=== What is expected ===
Reproduce exactly the lines of the material beneath, from the line that contains "discount: 10% = 17.18 -> none" to the line that contains "total: 159.63 -> 176.81", both included, and no other lines.

=== Input ===
****
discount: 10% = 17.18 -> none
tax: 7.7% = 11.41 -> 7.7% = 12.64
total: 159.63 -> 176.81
****
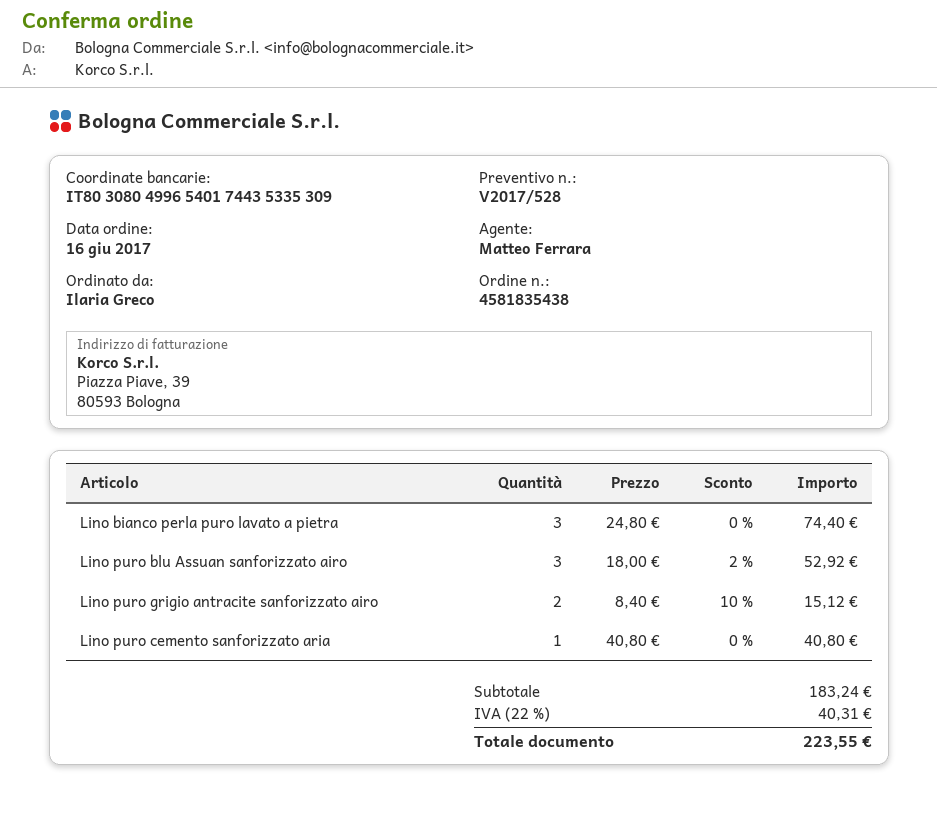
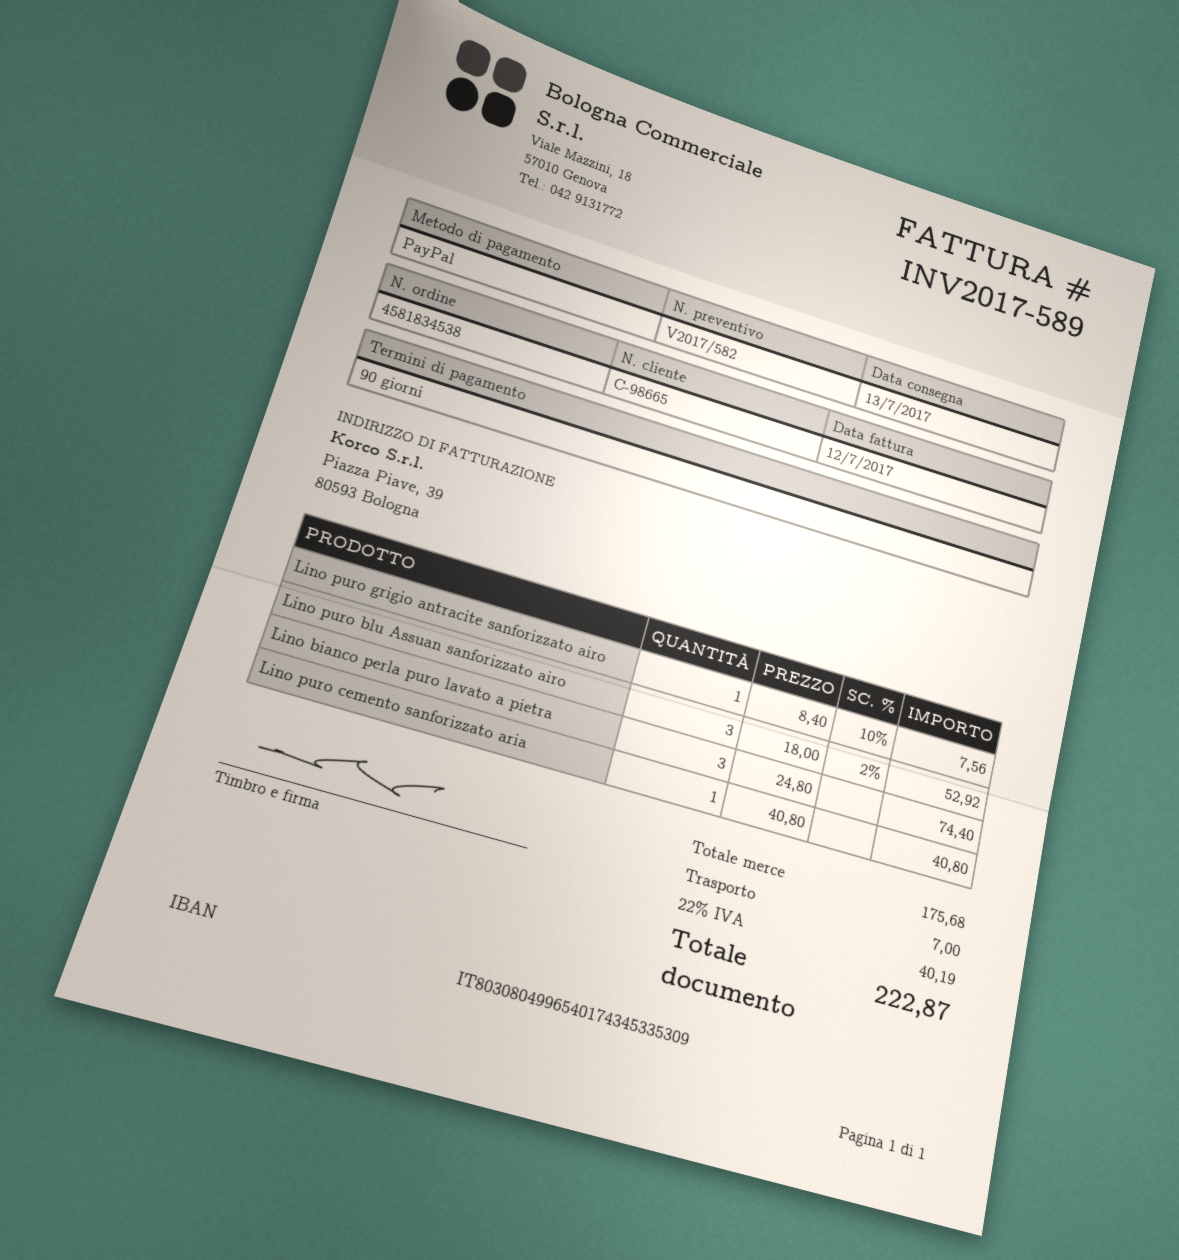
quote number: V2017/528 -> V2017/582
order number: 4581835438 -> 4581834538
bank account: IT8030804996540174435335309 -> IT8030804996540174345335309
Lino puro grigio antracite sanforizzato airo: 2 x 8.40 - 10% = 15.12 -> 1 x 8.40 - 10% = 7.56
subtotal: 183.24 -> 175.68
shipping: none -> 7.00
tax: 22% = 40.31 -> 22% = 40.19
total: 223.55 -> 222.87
****
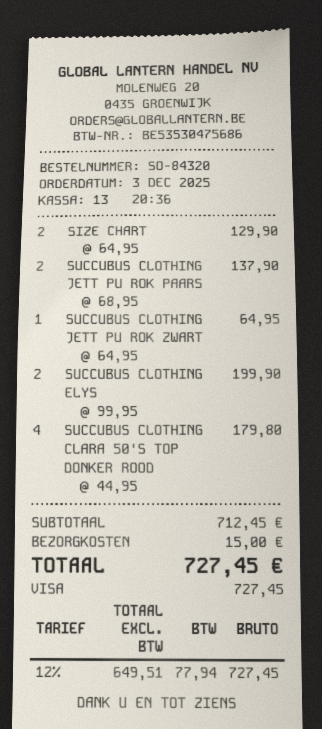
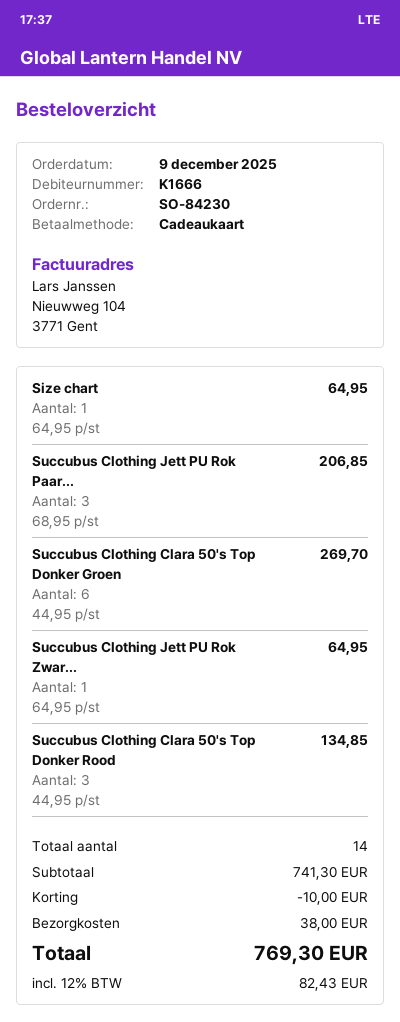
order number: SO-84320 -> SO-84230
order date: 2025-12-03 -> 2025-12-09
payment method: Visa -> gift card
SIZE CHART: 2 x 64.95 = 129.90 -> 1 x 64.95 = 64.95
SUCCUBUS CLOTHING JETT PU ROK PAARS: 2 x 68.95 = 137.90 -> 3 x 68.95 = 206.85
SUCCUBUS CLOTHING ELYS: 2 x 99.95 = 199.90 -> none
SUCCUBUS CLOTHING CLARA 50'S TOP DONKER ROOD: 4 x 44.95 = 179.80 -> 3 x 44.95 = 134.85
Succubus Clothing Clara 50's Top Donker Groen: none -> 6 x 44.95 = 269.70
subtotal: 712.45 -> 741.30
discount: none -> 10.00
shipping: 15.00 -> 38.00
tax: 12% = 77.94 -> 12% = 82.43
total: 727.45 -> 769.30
****
=== Expected output ===
discount: 10% = 17.18 -> none
tax: 7.7% = 11.41 -> 7.7% = 12.64
total: 159.63 -> 176.81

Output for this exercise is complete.